‘Godzilla’ galaxy, one of largest observed, hosts a trillion suns

The “Godzilla Galaxy,” otherwise known as UGC 2885, dwarfs the Milky Way, hosting 10 times as many stars. Image: NASA, ESA, and B. Holwerda (University of Louisville)

The largest spiral galaxy in the local universe could well earn the nickname “Godzilla Galaxy,” astronomers say, thanks to its truly gargantuan size. The galaxy, UGC 2885, is 2.5 times wider than the Milky way and hosts a trillion stars, 10 times more than Earth’s galactic home. UGC 2885 is located some 232 million light years away in the constellation Perseus.

Despite its enormous size, the galaxy is a “gentle giant” with roughly half the rate of star formation as the Milky Way and a “sleeping” supermassive black hole that appears to be starved of in-falling gas.

The late astronomer Vera Rubin (1928-2016) studied UGC 2885, measuring its rotation. The results provided key evidence for the existence of dark matter. Benne Holwerda of the University of Louisville in Kentucky used the Hubble Space Telescope to capture a stunning image of the galaxy, in part to honour Rubin.

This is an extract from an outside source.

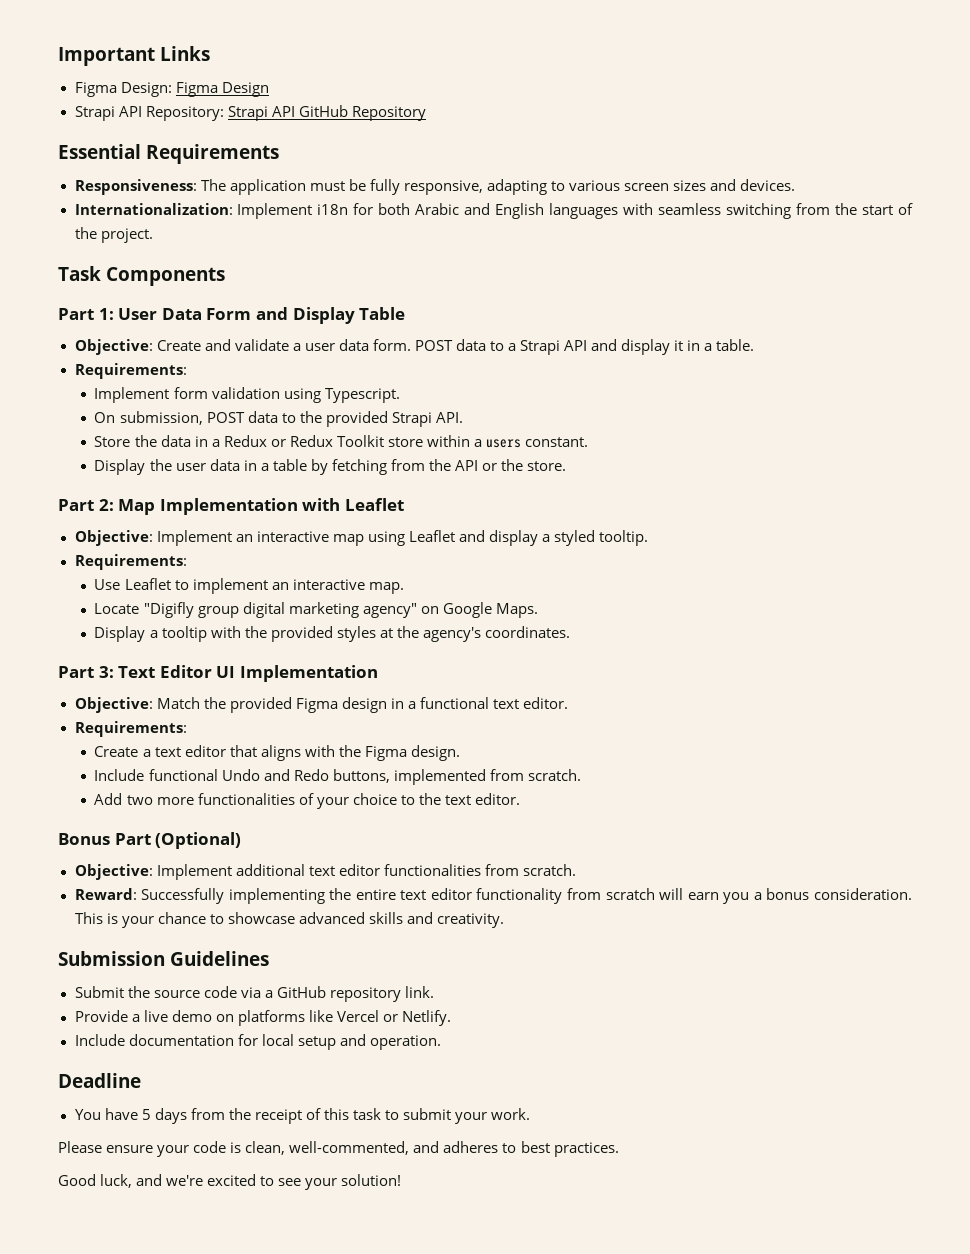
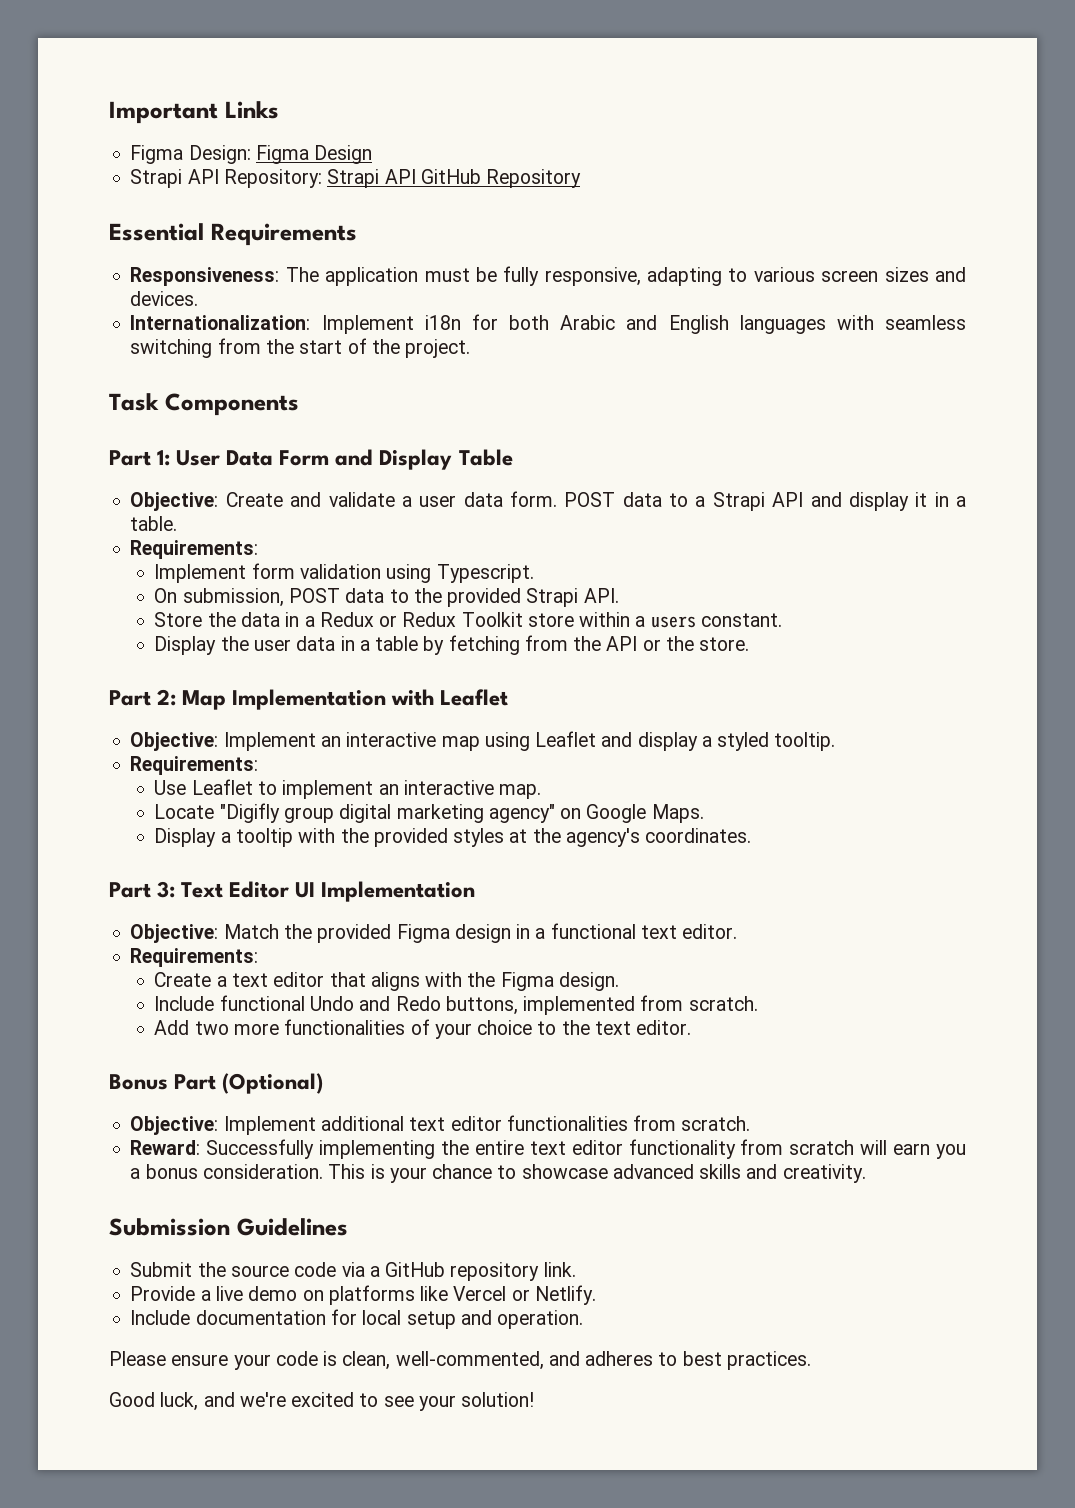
- Deadline
- You have 5 days from the receipt of this task to submit your work.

“My research was in a large part inspired by Vera Rubin’s work in 1980 on the size of this galaxy,” he said. “We consider this a commemorative image. This goal to cite Dr. Rubin in our observation was very much part of our original Hubble proposal.”

The image includes a number of closer Milky Way stars in the foreground, identifiable by ray-like diffraction spikes with the brightest rivalling the galaxy’s core.

The new observations are part of a study to determine how the galaxy grew to such an enormous size. Holwerda presented his data at the winter meeting of the American Astronomical Society in Honolulu Hawaii.

“How it got so big is something we don’t quite know yet,” he said. “It’s as big as you can make a disk galaxy without hitting anything else in space.”

UGC 2885 is fairly isolated in space and no nearby galaxies threaten to crash into it or disrupt its spiral disc. It’s not yet clear whether the galaxy cannibalised smaller satellite galaxies over its life or slowly accreted the gas needed to form new stars.

“It seems like it’s been puttering along, slowly growing,” Holwerda said. His team is now counting globular clusters in the galaxy’s halo to determine if they might have been captured from smaller galaxies over billions of years.